Learning Optimal Vocabularies for Machine Translation with only CPU

Constructing a vocabulary is a fisrt step for any NLP tasks. How can we efficiently learn an optimal vocabulary for machine translation? In this blog, I will explain the VOLT algorithm from the paper Vocabulary Leaning via Optimal Transport for Neural Machine Translation, which was awarded the Best Paper at ACL 2021.

Paper: https://arxiv.org/pdf/2012.15671.pdf

Code: https://github.com/Jingjing-NLP/VOLT

Introduction

At its core, the paper aims to find a way to reduce resource consumption and computational times of machine translation's vocabulary building algorithms. The method we will explore today could result in machine translation models running much faster on machines with much less computational power than what is required now. A key part of translating between one language and another is taking the text in the original language and breaking it down into tokens to make the translation process much simpler by using the tokens as a foundation of words or characters to use in the translation. Tokens are just key elements of the text, they can be words, characters, or even sub-words. A sub-word is just a part of a word. For instance, a sub-word for both the words "lower" and "lowly" could be "low". The set of tokens that get produced from a piece of text is called a token vocabulary.

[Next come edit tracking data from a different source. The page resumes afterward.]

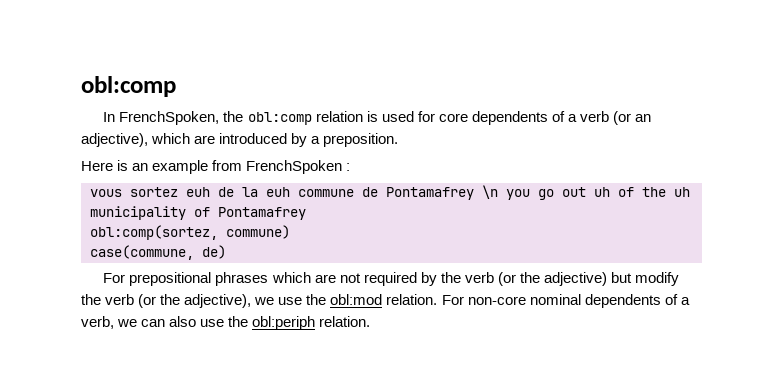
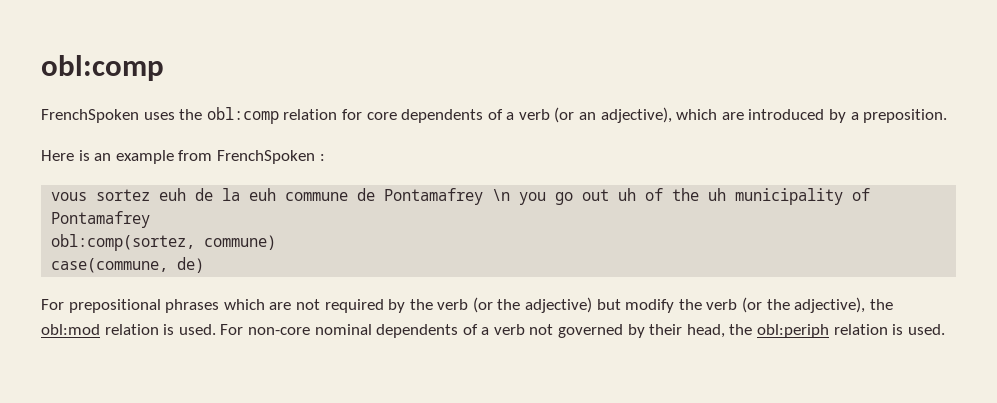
- In FrenchSpoken, the obl:comp relation is used for core dependents of a verb (or an adjective), which are introduced by a preposition.
+ FrenchSpoken uses the obl:comp relation for core dependents of a verb (or an adjective), which are introduced by a preposition.
- For prepositional phrases which are not required by the verb (or the adjective) but modify the verb (or the adjective), we use the obl:mod relation.
+ For prepositional phrases which are not required by the verb (or the adjective) but modify the verb (or the adjective), the obl:mod relation is used.
- For non-core nominal dependents of a verb, we can also use the obl:periph relation.
+ For non-core nominal dependents of a verb not governed by their head, the obl:periph relation is used.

Here is an example of a sentence and some possible token vocabularies from that sentence.

Picture1

Which one of these generated token vocabularies is better? The word level vocabulary has the advantage of the smallest size, but it runs into the following issue. If there is a word or character we cannot construct with our token vocabulary, we denote this as an unknown or out of vocabulary token and label it as [UNK] or [OOV]. Obviously, the goal is to have as few [UNK] tokens as possible. With word vocabularies, there is a higher chance of [UNK] tokens since any word not in our training corpus will not be constructable with our generated vocabulary. On the opposite end of the spectrum, the character level token will have very few [UNK] tokens as we can construct most tokens with characters in our vocabulary. However, the size of the token vocabulary, as can be seen from the example above, is quite large. Sub-word vocabularies are a good mix between word and character level vocabularies as they can construct tokens that would otherwise be [UNK] and have a manageable size compared to character level vocabularies. Even though we now know that sub-word vocabularies are the preferred type, we still do not know what vocabulary we should choose from given all the possible sub-word vocabularies. For instance, going back to the previous example we can have many sub-word vocabularies generated.

Picture2

These 3 generated vocabularies are all sub-word vocabularies with different sizes and abilities to construct words. Just by looking at it, there is no way to tell which of these vocabularies is the best. Hence, we must construct a systematic way to find which vocabulary is better. This is where VOLT comes in. VOLT aims to find the best possible token vocabulary that can be generated from a piece of text in an efficient manner. VOLT and other vocabulary generation algorithms use the concept of entropy. Entropy just means the amount of information present in each token. If a certain word or character occurs a lot in a piece of text, then each time we add it as a token we add a relatively small amount of information since its already widely present in the text. However, if a word occurs only once then adding it to our vocabulary would be quite valuable as we only add it that one time. Words or character that occur often have a higher entropy than low occurring words or characters. Intuitively, a vocabulary with the lowest possible entropy would be optimal as it holds a lot of information per token. The main objective of VOLT is to find the best vocabulary in terms of both optimizing size and entropy. As we’ll see later, this often results in much smaller vocabulary sizes than vocabularies generated by other algorithms.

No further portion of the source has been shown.